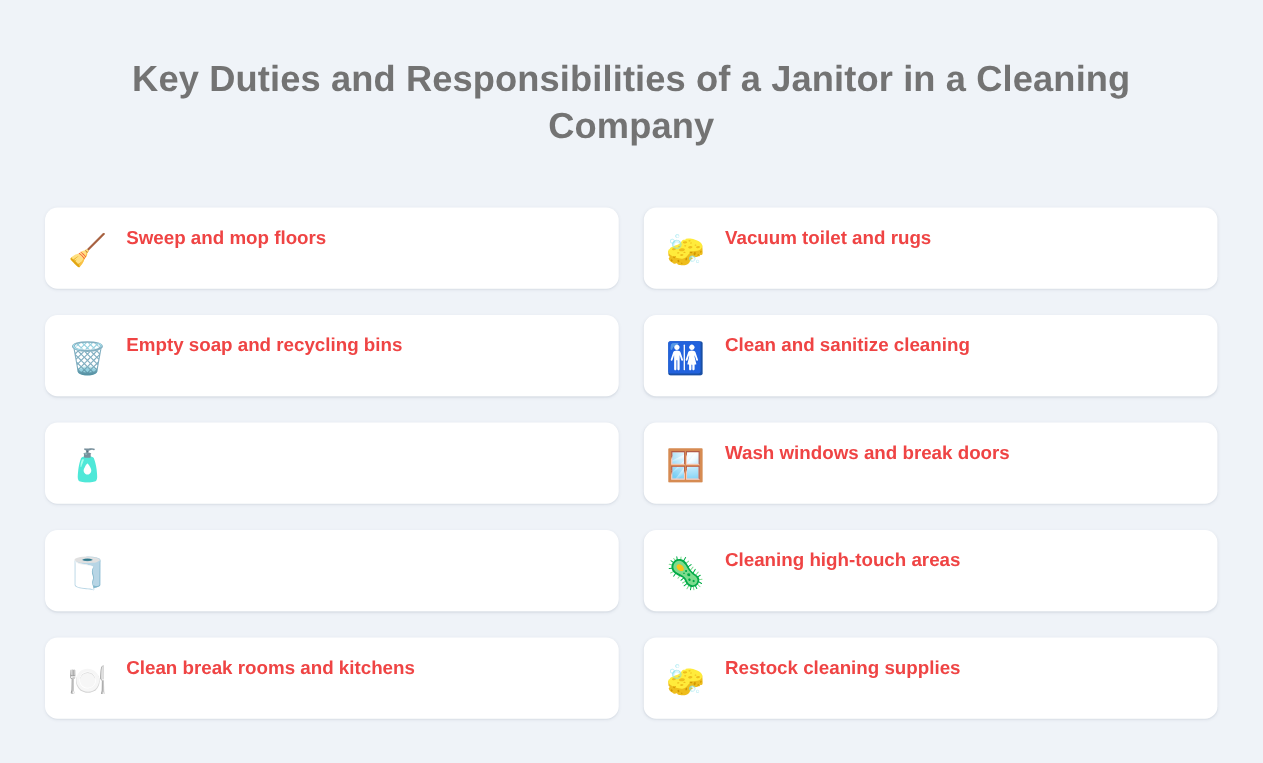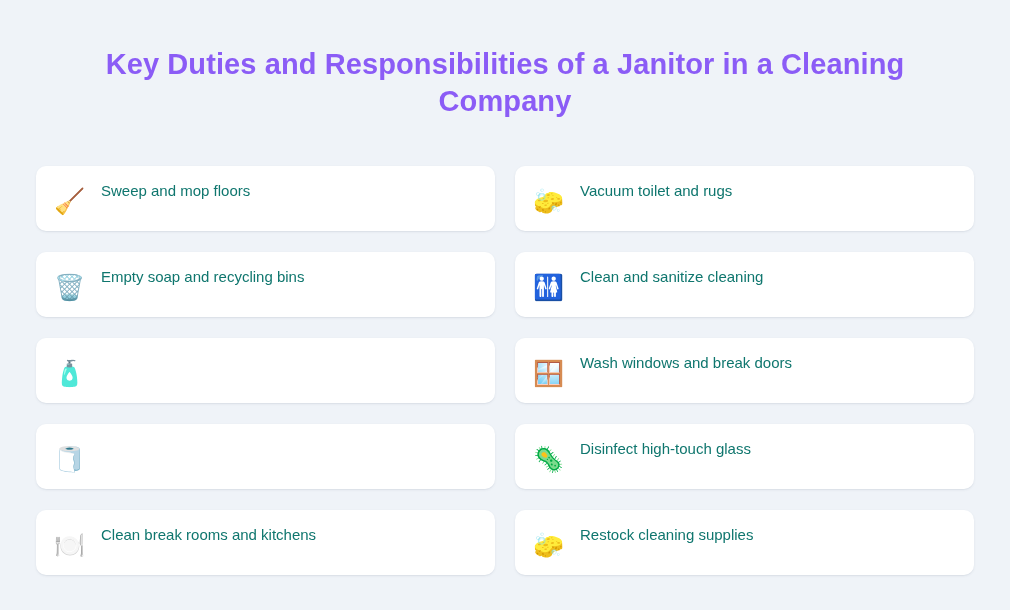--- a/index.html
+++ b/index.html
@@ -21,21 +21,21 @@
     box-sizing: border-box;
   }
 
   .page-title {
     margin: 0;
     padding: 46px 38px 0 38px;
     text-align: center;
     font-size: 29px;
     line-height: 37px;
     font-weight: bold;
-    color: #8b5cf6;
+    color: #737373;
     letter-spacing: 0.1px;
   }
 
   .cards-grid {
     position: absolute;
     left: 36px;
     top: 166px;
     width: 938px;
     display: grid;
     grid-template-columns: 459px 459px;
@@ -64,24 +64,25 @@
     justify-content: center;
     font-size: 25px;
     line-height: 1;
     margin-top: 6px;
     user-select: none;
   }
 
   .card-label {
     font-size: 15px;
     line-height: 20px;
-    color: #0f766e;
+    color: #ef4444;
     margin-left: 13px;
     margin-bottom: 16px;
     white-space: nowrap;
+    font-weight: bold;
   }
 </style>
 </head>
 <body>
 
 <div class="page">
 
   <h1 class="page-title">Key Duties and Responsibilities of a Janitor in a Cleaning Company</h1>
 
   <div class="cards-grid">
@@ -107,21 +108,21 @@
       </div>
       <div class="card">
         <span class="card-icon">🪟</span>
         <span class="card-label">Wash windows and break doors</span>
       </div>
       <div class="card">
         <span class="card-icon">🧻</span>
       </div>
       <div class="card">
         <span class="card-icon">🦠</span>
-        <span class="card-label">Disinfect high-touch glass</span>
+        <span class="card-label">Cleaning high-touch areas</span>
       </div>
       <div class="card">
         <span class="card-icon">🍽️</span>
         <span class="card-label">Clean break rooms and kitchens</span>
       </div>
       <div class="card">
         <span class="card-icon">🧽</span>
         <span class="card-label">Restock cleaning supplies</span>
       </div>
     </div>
:::::
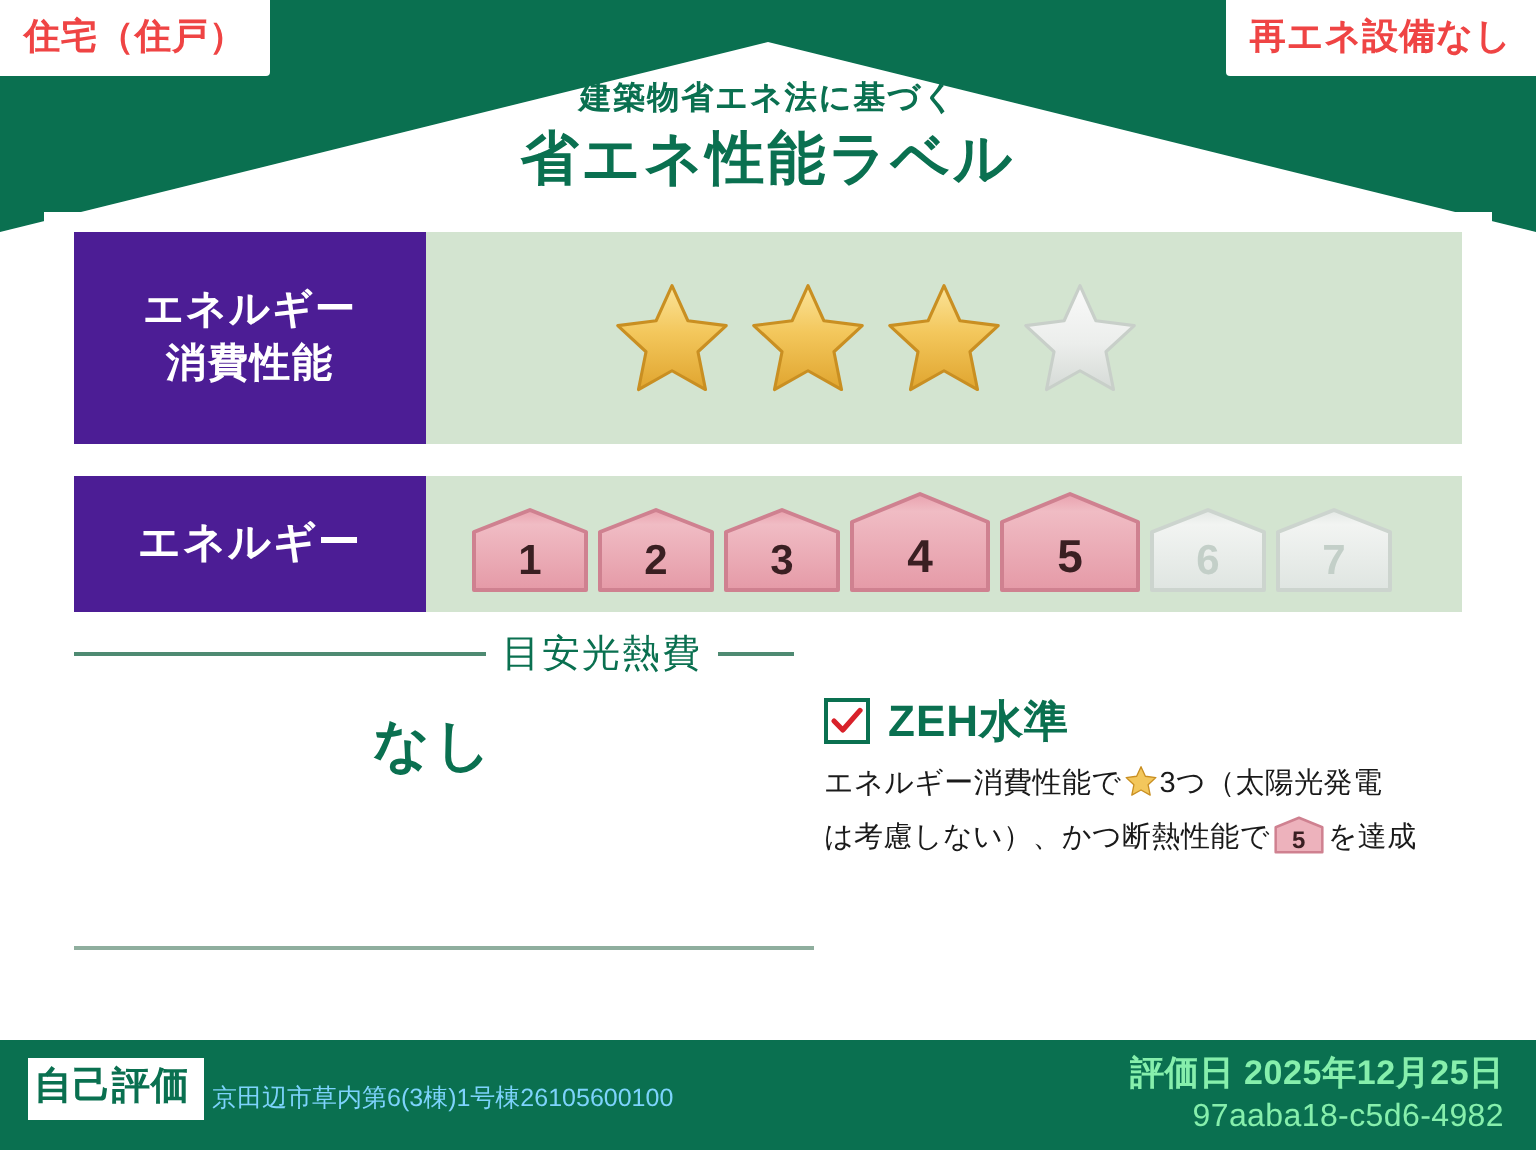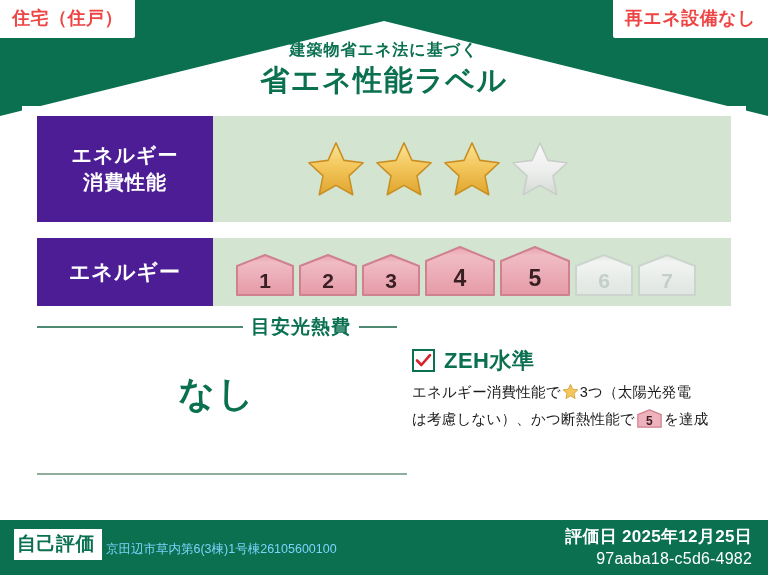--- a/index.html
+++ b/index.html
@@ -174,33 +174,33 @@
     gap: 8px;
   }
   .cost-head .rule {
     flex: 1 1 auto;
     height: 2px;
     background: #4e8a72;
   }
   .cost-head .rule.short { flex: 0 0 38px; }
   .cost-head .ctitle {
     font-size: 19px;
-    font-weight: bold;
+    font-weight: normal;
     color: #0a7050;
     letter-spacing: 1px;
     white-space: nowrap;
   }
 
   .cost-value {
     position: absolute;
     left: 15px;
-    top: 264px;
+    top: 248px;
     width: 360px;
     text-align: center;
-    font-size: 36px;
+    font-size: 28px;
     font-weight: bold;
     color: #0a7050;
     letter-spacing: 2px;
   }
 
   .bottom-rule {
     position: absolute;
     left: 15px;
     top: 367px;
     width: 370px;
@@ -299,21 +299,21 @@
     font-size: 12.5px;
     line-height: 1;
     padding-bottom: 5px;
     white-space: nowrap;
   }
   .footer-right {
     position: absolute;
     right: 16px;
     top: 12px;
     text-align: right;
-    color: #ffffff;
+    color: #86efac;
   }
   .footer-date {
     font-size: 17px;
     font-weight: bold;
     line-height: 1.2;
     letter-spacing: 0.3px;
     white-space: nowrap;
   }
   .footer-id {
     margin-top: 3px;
:::::
§ **PROBLEM**:
Search the listing above for the string "cost". Copy every line that contains it.

§ **EXPECTED OUTPUT**:
   .cost-head .rule {
   .cost-head .rule.short { flex: 0 0 38px; }
   .cost-head .ctitle {
   .cost-value {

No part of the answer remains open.